7:04 PM

107-08 70th Road
Forest Hills, NY 11375
(718) 263-2999

If there's one thing that Forest Hills doesn't lack, it's Japanese restaurants, though those numbers dwindle once you cut out the ones that are primarily sushi bars. Narita on 70th Road, between Austin Street and Queens Boulevard, is less a sushi bar (though they do have sushi) than it is the kind of place you'd go when you want something hot.

Diners enter through a traditional Japanese sliding door and are given a wide range of dining options. You can sit at the sushi bar, sit at a standard western table, sit at a kotatsu table (the very low-to-the-ground tables), or grab a seat at the hibachi. Soon, a waitress will arrive with hot towels, which, even if they don't really clean your hands at all, are a nice relaxing way to start your meal. Pike and I ate here twice recently, both times midweek, and both times Narita was neither packed to the brim, nor deserted. Lively would be a good description, especially considering that every so often, a fireball would erupt from the hibachi table.
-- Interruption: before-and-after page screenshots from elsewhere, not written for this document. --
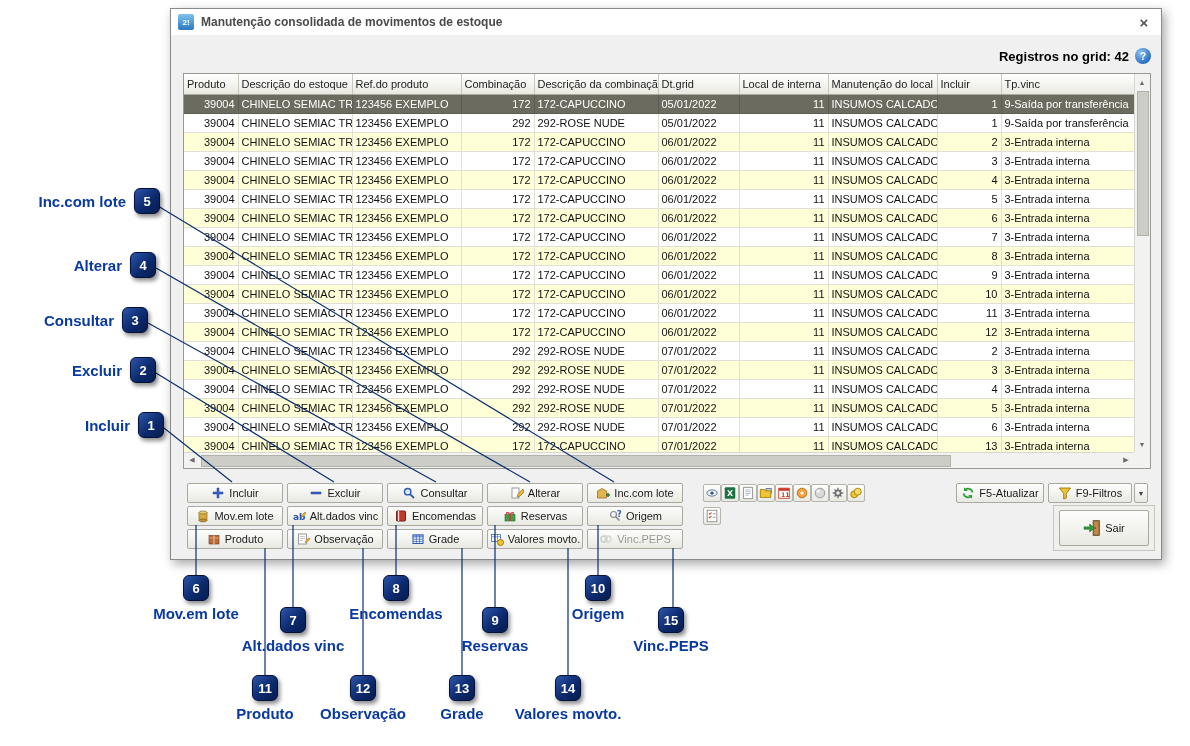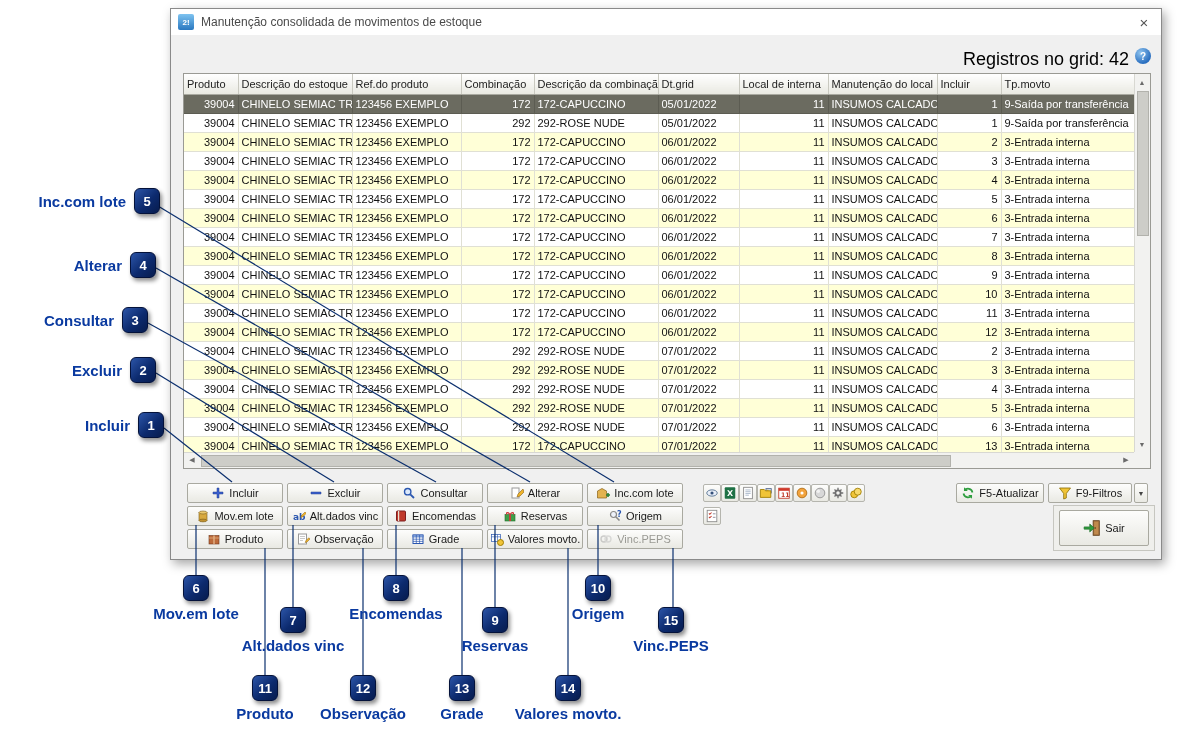--- a/index.html
+++ b/index.html
@@ -4,31 +4,31 @@
 <style>
   * { margin:0; padding:0; box-sizing:border-box; }
   html,body { width:1190px; height:746px; background:#ffffff; overflow:hidden;
     font-family:"Liberation Sans","DejaVu Sans",sans-serif; }
 
   
   .window { position:absolute; left:170px; top:8px; width:992px; height:552px;
     background:#f0f0f0; border:1px solid #8a8a8a;
     box-shadow:3px 4px 10px rgba(0,0,0,.35); z-index:10; }
   .titlebar { position:absolute; left:0; top:0; width:100%; height:26px;
-    background:#ffffff; display:flex; align-items:center; }
+    background:#ffffff; display:flex; align-items:center;font-weight:bold; }
   .appicon { width:16px; height:16px; margin-left:7px; border-radius:2px;
     background:linear-gradient(#7ec3f0,#2a78c0); color:#fff; font-size:8px;
     font-weight:bold; display:flex; align-items:center; justify-content:center; }
   .appicon::before { content:"2!"; }
   .title-text { margin-left:7px; font-size:12px; color:#4a4a4a; }
   .close-btn { position:absolute; right:0; top:0; width:34px; height:26px;
     display:flex; align-items:center; justify-content:center; color:#555; font-size:15px; }
   .close-btn::before { content:"×"; }
 
-  .registros { position:absolute; top:40px; right:32px; font-size:18px; font-weight:normal; color:#000; }
+  .registros { position:absolute; top:40px; right:32px; font-size:13px; font-weight:bold; color:#000; }
   .help-icon { position:absolute; top:39px; right:10px; width:16px; height:16px; border-radius:50%;
     background:radial-gradient(circle at 35% 30%,#8fc4ef,#2a6fc0 70%); color:#fff; font-size:10px;
     font-weight:bold; display:flex; align-items:center; justify-content:center; }
   .help-icon::before { content:"?"; }
 
   
   .grid-outer { position:absolute; left:12px; top:64px; width:968px; height:396px;
     border:1px solid #9a9a94; background:#fff; }
   .grid-view { position:absolute; left:0; top:0; width:950px; height:378px; overflow:hidden; }
   table { border-collapse:collapse; table-layout:fixed; width:950px; font-size:11px; }
@@ -116,21 +116,21 @@
             <tr>
               <th class="c0">Produto</th>
               <th class="c1">Descrição do estoque</th>
               <th class="c2">Ref.do produto</th>
               <th class="c3">Combinação</th>
               <th class="c4">Descrição da combinação</th>
               <th class="c5">Dt.grid</th>
               <th class="c6">Local de interna</th>
               <th class="c7">Manutenção do local</th>
               <th class="c8">Incluir</th>
-              <th class="c9">Tp.movto</th>
+              <th class="c9">Tp.vinc</th>
             </tr>
           </thead>
         <tbody>
             <tr class="sel">
               <td class="c0">39004</td>
               <td class="c1">CHINELO SEMIAC TR</td>
               <td class="c2">123456 EXEMPLO</td>
               <td class="c3">172</td>
               <td class="c4">172-CAPUCCINO</td>
               <td class="c5">05/01/2022</td>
As I said, we dined at Narita twice. The first time, I ordered sashimi and it was fine, but really only because I wanted to eat healthy. Looking at the menu, I felt bad. I could get sushi at literally ten other places in the area. From now on, I said to myself, Narita was where I would go when I wanted a Japanese dinner that wasn't cold and when I wasn't interested in making the the schlep to over to Katsuno. Pike loves oysters so he ordered the Kaki-Fry. Nine times out of ten, if you deep fry something, it just gets better. This was that tenth time. The oysters were squishy and overly breaded, in my opinion. "One thing I hate", Pike began, "is when people criticize seafood for tasting fishy. Of course it tastes fishy! It's fish! That said, I will now hypocritically criticize these oysters for tasting too fishy." I would have said that they tasted too much like salt water. Boiling hot salt water that you finished eating largely because something died for the privilege of served to you. On the other hand, my appetizers (yes, I ordered two) were both pretty good. I got the Beef Negimaki and the Baby Tako. Beef negimaki is thin strips of steak wrapped like a sushi roll around a cluster of sauteed scallions and under a sweet honey-ginger soy sauce. It's hard to imagine this tasting bad and it didn't disappoint. The baby tako are baby octopus marinated in a sesame sauce. We both felt that the octopus was a little bit tougher than we'd have liked, but on the whole, I give it a thumbs up. I've met more than one person who will only eat the o-shaped pieces and won't eat the legs in a fried calamari appetizer because they find it too gross. So I'm certain that the more squeamish among you will be put off by the fact that the octopus still looks like octopus. I say man up and order it anyway.

Pike's entree was the Teriyaki Combination II, which includes lobster and anything else on the teriyaki menu that strikes your fancy. He fancied shrimp. The plate is mostly taken up by bean sprouts, so you don't really get very much for your thirty bucks. Pike felt that the shrimp and the lobster were left on the grill for too long and had been burned. Admittedly, there was a noticeable ring of char to the edges of the meat, but it didn't bother me. Also admittedly, this was the second time that Pike ordered this particular entree and it wasn't charred the first time. Still, I actually kind of liked it. I felt that it gave a bit more depth to the dish. However, whether by accident or design, it's still too expensive and if for nothing else, I can't recommend it. My dinner I completely recommend. I went for the Miso Glazed Chilean Seabass, which was delicious. There was a small, bland salad that took up half the plate, but the seabass itself, served on a small pillow of fried onion, was excellent. The miso glaze was sweet without being overpowering, the fish was perfectly cooked, and since I think that I inhaled it inside of five minutes (despite trying very hard to pace myself and even recruiting my nemesis, rice, in the process) my biggest complaint was that it was simply too small. If I have any advice for Narita, it's to reduce its menu size, drop its prices a bit, and then reposition itself as a small plates restaurant where everyone can share things.

Desserts at Narita were pretty standard and not very Japanese. So we skipped them. Our meal (a pot of tea, three appetizers, two entrees) plus tax and tip, came to somewhere in the $85 range.